Change the MONEY data type to use DECIMAL internally, with special
locale-aware output formatting.

> > o %Allow MIN()/MAX() on arrays
>
> This is done.

OK.

> > o Modify array literal representation to handle array index lower bound
> > of other than one
>
> This too.

OK.

>
> > o Add security checking for large objects
> >
> > Currently large objects entries do not have owners. Permissions can
> > only be set at the pg_largeobject table level.
>
> This comment is wrong: trying to set the permissions on pg_largeobject
> would have no effect whatsoever on the lo_xxx functions, so there is not
> even a partial solution available now.

Oh, comment removed.

> > o Auto-delete large objects when referencing row is deleted
>
> This should note that contrib/lo already offers a solution.

Done.

> > * %Have views on temporary tables exist in the temporary namespace
> > * Allow temporary views on non-temporary tables
>
> Both of these are done in 8.1.

OK.

> > * %Allow RULE recompilation
>
> Eh? Perhaps you meant "automatically regenerate cached plans when
> needed", in which case it's redundant with the Dependency Checking
> entries. Whatever it means, this doesn't seem a particularly simple
> item.

Agreed, updated to:

* Allow VIEW/RULE recompilation when the underlying tables change

> > * %Allow TRUNCATE ... CASCADE/RESTRICT
>
> Huh? What would that do?

I assume it is just like DELETE CASCADE, but it TRUNCATES rather than
DELETE. Description added.

> > * Make row-wise comparisons work per SQL spec
>
> This could probably be marked as a % item.

Done.

> > o Currently the system uses the operating system COPY command to
> > create a new database. Add ON COMMIT capability to CREATE TABLE AS
> > SELECT
>
> This seems a bit garbled, and anyway the first part is done.

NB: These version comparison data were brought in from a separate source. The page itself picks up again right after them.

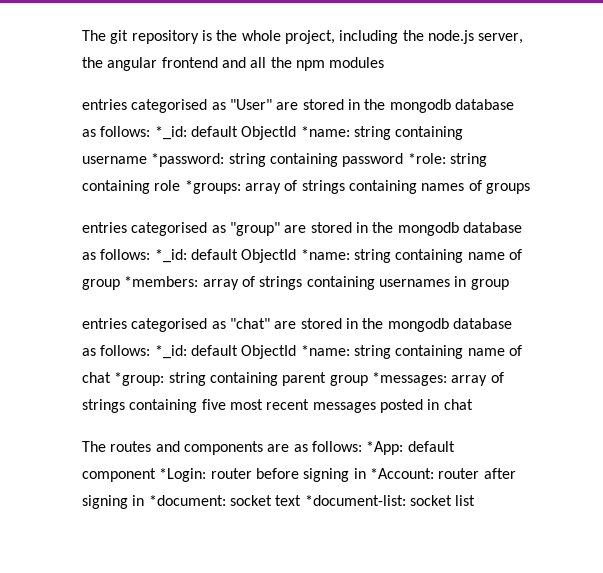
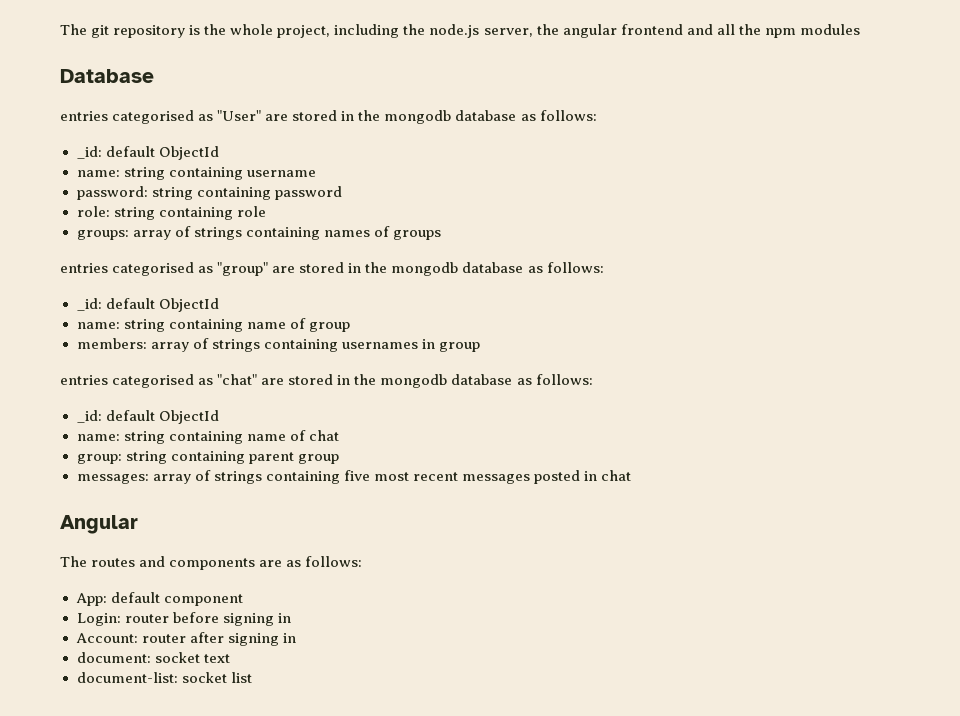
+ Database
- entries categorised as "User" are stored in the mongodb database as follows: *_id: default ObjectId *name: string containing username *password: string containing password *role: string containing role *groups: array of strings containing names of groups
+ entries categorised as "User" are stored in the mongodb database as follows:
+ _id: default ObjectId
+ name: string containing username
+ password: string containing password
+ role: string containing role
+ groups: array of strings containing names of groups
- entries categorised as "group" are stored in the mongodb database as follows: *_id: default ObjectId *name: string containing name of group *members: array of strings containing usernames in group
+ entries categorised as "group" are stored in the mongodb database as follows:
+ _id: default ObjectId
+ name: string containing name of group
+ members: array of strings containing usernames in group
- entries categorised as "chat" are stored in the mongodb database as follows: *_id: default ObjectId *name: string containing name of chat *group: string containing parent group *messages: array of strings containing five most recent messages posted in chat
+ entries categorised as "chat" are stored in the mongodb database as follows:
+ _id: default ObjectId
+ name: string containing name of chat
+ group: string containing parent group
+ messages: array of strings containing five most recent messages posted in chat
+ Angular
- The routes and components are as follows: *App: default component *Login: router before signing in *Account: router after signing in *document: socket text *document-list: socket list
+ The routes and components are as follows:
+ App: default component
+ Login: router before signing in
+ Account: router after signing in
+ document: socket text
+ document-list: socket list

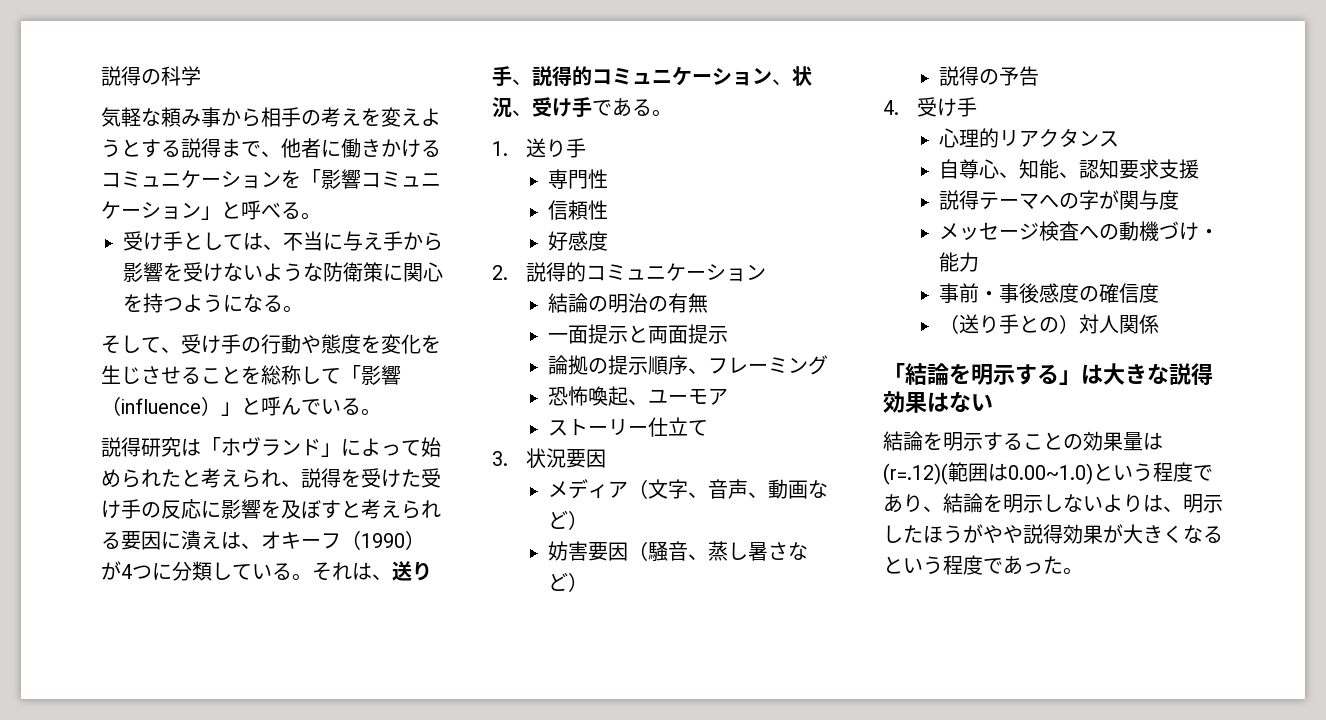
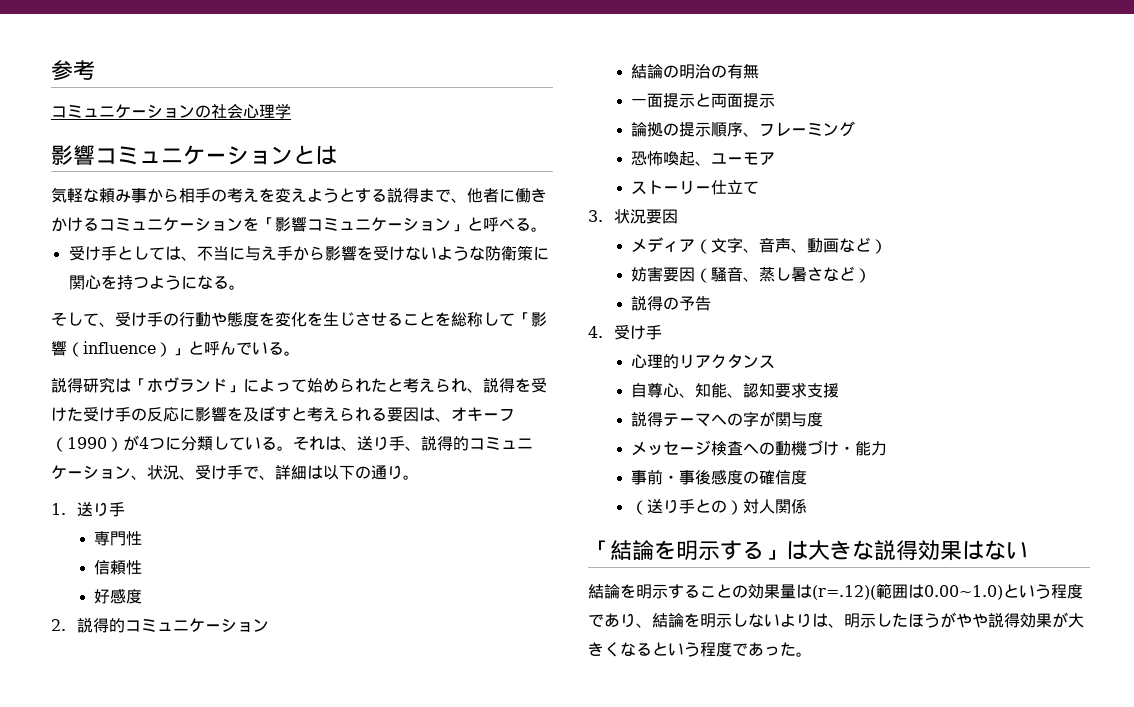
- 説得の科学
+ 参考
+ コミュニケーションの社会心理学
+ 影響コミュニケーションとは
- 説得研究は「ホヴランド」によって始められたと考えられ、説得を受けた受け手の反応に影響を及ぼすと考えられる要因に潰えは、オキーフ（1990）が4つに分類している。
+ 説得研究は「ホヴランド」によって始められたと考えられ、説得を受けた受け手の反応に影響を及ぼすと考えられる要因は、オキーフ（1990）が4つに分類している。
- それは、送り手、説得的コミュニケーション、状況、受け手である。
+ それは、送り手、説得的コミュニケーション、状況、受け手で、詳細は以下の通り。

Yep, garbled. I have removed the first part.

> > o %Add ALTER DOMAIN TYPE
>
> To do what, exactly? This is unclear.

I assume it would allow the underlying data type to be changed. Updated
text:

o Add ALTER DOMAIN to modify the underlying data type

> > o -Allow objects to be moved to different schemas
>
> This is only partly done --- the 8.1 patch didn't cover all object types.

Updated to:

o Add missing object types for ALTER ... SET SCHEMA

> > o %Disallow dropping of an inherited constraint
> > ...
> > o %Prevent child tables from altering constraints like CHECK that were
> > inherited from the parent table
>
> These seem to be duplicates, or at least in need of merging.

Merged and updated:

o %Prevent child tables from altering or dropping constraints
like CHECK that were inherited from the parent table

> > o Handle references to temporary tables that are created, destroyed,
> > then recreated during a session, and EXECUTE is not used
> >
> > This requires the cached PL/PgSQL byte code to be invalidated when
> > an object referenced in the function is changed.
>
> This is redundant with the Dependency Checking item about regenerating
> cached plans.

Removed and description added to dependency item:

* Track dependencies in function bodies and recompile/invalidate

This is particularly important for references to temporary tables
in PL/PgSQL because PL/PgSQL caches query plans. The only workaround
in PL/PgSQL is to use EXECUTE.

> > o Add table function support to pltcl, plperl, plpython?
>
> Isn't this done for plperl?

Right, plperl removed.

> > o Allow PL/pgSQL to name columns by ordinal position, e.g. rec.(3)
>
> This doesn't seem like an amazingly good idea; would prefer to see a way
> to get the column name list and use names dynamically. Numbers have all
> the same problems as "SELECT *" ...

Yep, updated:

o Allow function argument names to be queries from PL/PgSQL

> > o Add MOVE to PL/pgSQL
>
> This should be generalized: upgrade plpgsql cursor support to have all
> the FETCH and MOVE options of the main language.
>
> > o Add support for polymorphic arguments and return types to plperl
>
> I think all the PLs except plpgsql need this.

Updated to:

o Add support for polymorphic arguments and return types to
languages other than PL/PgSQL

> Also, all the PLs except plpgsql are well behind the curve on supporting
> parameter names and OUT parameters. Please add TODO item(s) for these.

OK:

o Add support for OUT and INOUT parameters to languages other
than PL/PgSQL

> > * Allow libpq to access SQLSTATE so pg_ctl can test for connection failure
> >
> > This would be used for checking if the server is up.
>
> Huh? What has SQLSTATE got to do with connection failure checking?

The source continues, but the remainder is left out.